My name is Hao Shi (石昊), a third-year Master’s student in the Department of Automation at Tsinghua University, in a joint program with MEGVII Research, advised by Prof. Gao Huang and Xiangyu Zhang, and I also work closely with Tiancai Wang.

Before that, I received my Bachelor’s degree in Computer Science from Tianjin University in 2023, advised by Prof. Di Lin.

My research focuses on Embodied AI, Robot Learning, VLA, and 3D Perception, aiming to build foundation models for general robotic systems.

I am expected to join HKU MMLab as a Ph.D. student advised by Prof. Ping Luo in Fall 2026.

📖 Education

Tsinghua University
2023.09 – 2026.06 (expected)
M.Eng. in AI, Department of Automation, Tsinghua University, Beijing.
Advisors: Prof. Gao Huang and Xiangyu Zhang
GPA: 3.8 / 4.0
Tianjin University
2020.06 – 2023.06
B.Eng. in Computer Science, Tianjin University.
Academic advisor: Prof.
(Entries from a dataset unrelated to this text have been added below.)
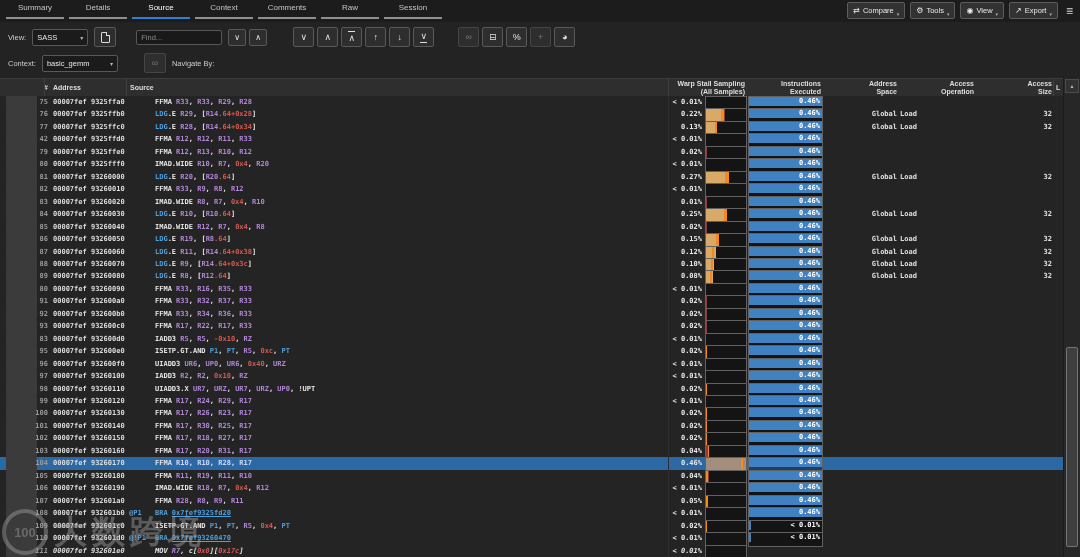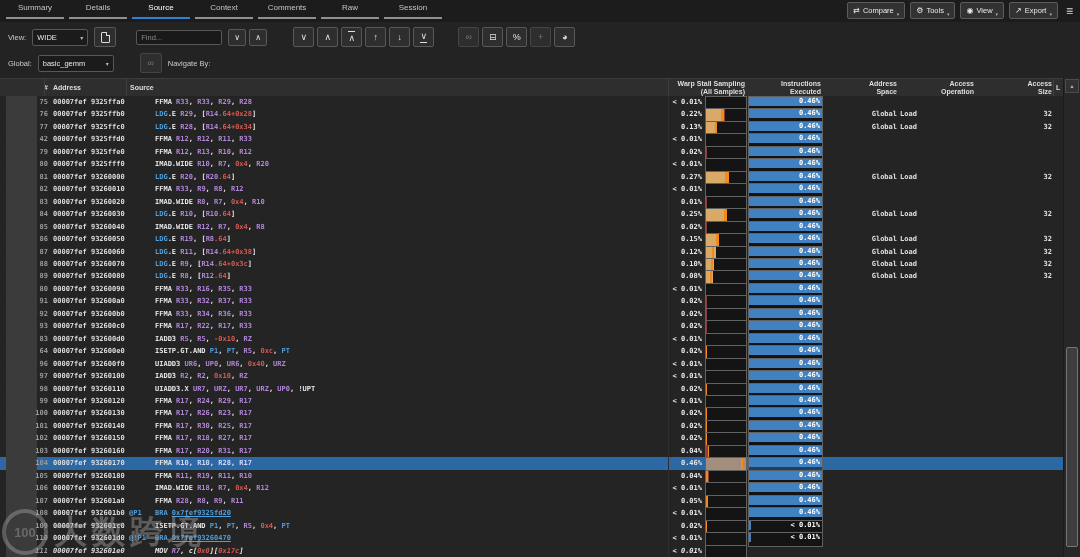--- a/index.html
+++ b/index.html
@@ -151,7 +151,7 @@
   <div class="toolbar tb1">
     <span class="lab">View:</span>
     <div class="select" style="width:46px">
-      <span>WIDE</span>
+      <span>SASS</span>
         <span class="caret">▾</span>
     </div>
     <div class="iconbtn" style="width:20px">

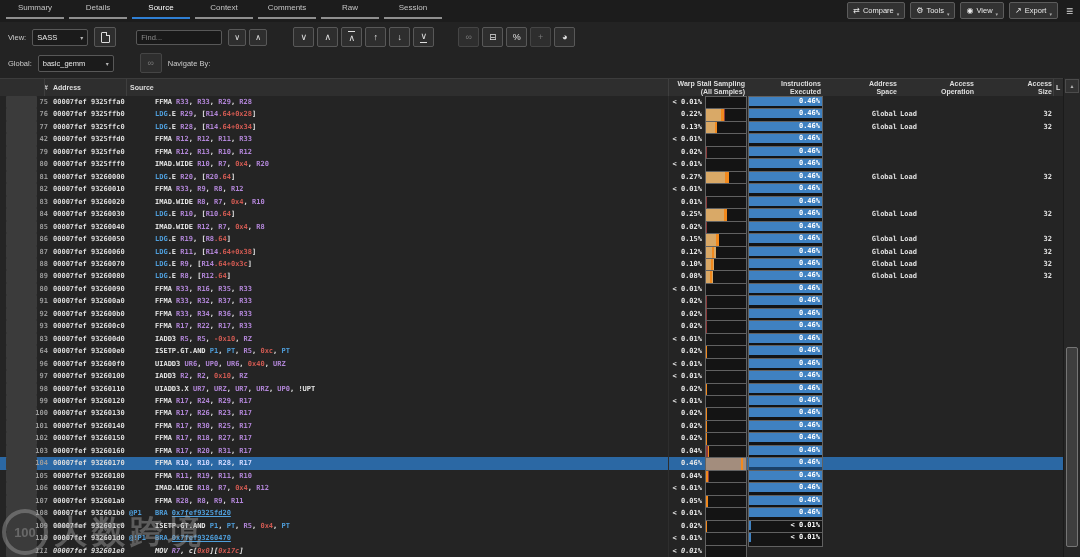--- a/index.html
+++ b/index.html
@@ -209,7 +209,7 @@
   </div>
 
   <div class="toolbar tb2">
-    <span class="lab">Global:</span>
+    <span class="lab">Context:</span>
     <div class="select" style="width:66px">
       <span>basic_gemm</span>
         <span class="caret">▾</span>

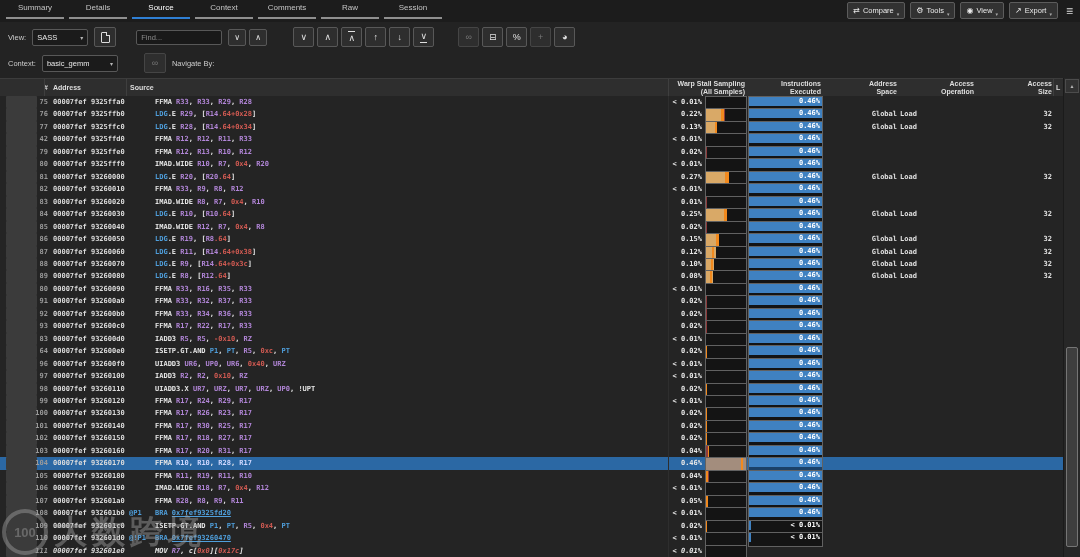--- a/index.html
+++ b/index.html
@@ -565,7 +565,7 @@
       </div>
       <div class="trow" style="top: 249.18px;">
         <span class="gut"></span>
-        <span class="ln">64</span>
+        <span class="ln">95</span>
         <span class="addr">00007fef 932600e0</span>
         <span class="srct"><span class="tm" style="position: static;">ISETP.GT.AND </span><span class="tb" style="position: static;">P1</span><span class="tm" style="position: static;">, </span><span class="tb" style="position: static;">PT</span><span class="tm" style="position: static;">, </span><span class="tr" style="position: static;">R5</span><span class="tm" style="position: static;">, </span><span class="ti" style="position: static;">0xc</span><span class="tm" style="position: static;">, </span><span class="tb" style="position: static;">PT</span></span>
         <span class="stallv">0.02%</span>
Di Lin
GPA: 3.81 / 4.0, 91.2 / 100
Tianjin University
2019.09 – 2020.06
B.Eng. student in Materials Science, Tianjin University.

📝 Research

Selected Works

Under Review 2025
sym

MemoryVLA: Perceptual-Cognitive Memory in Vision-Language-Action Models for Robotic Manipulation

Hao Shi, Bin Xie, Yingfei Liu, Lin Sun, Fengrong Liu, Tiancai Wang, Erjin Zhou, Haoqiang Fan, Xiangyu Zhang, Gao Huang✉

  • MemoryVLA is a Cognition-Memory-Action framework for robotic manipulation inspired by human memory systems. It builds a hippocampal-like perceptual-cognitive memory to capture the temporal dependencies essential for current decision-making, enabling long-horizon, temporally aware action generation.
Technical Report 2025
sym

Dexbotic: Open-Source Vision-Language-Action Toolbox

Dexbotic Team

  • Dexbotic is an open-source VLA toolbox for embodied AI research (similar to MMDetection). It provides a unified and experiment-centric codebase that supports multiple mainstream VLA frameworks and benchmarks within a single environment, and offers stronger pretrained models.
AAAI 2026 (Oral)
sym

SpatialActor: Exploring Disentangled Spatial Representations for Robust Robotic Manipulation

Hao Shi, Bin Xie, Yingfei Liu, Yang Yue, Tiancai Wang, Haoqiang Fan, Xiangyu Zhang, Gao Huang✉

  • SpatialActor is a disentangled framework for robust robotic manipulation. It decouples perception into complementary high-level geometry from fine-grained but noisy raw depth and coarse but robust depth expert priors, along with low-level spatial cues and appearance semantics.
ICLR 2025
sym

DenseGrounding: Improving Dense Language-Vision Semantics for Ego-centric 3D Visual Grounding

Henry Zheng*, Hao Shi*, Qihang Peng, Yong Xien Chng, Rui Huang, Yepeng Weng, Zhongchao Shi, Gao Huang✉

*: equal contribution, ✉: corresponding author.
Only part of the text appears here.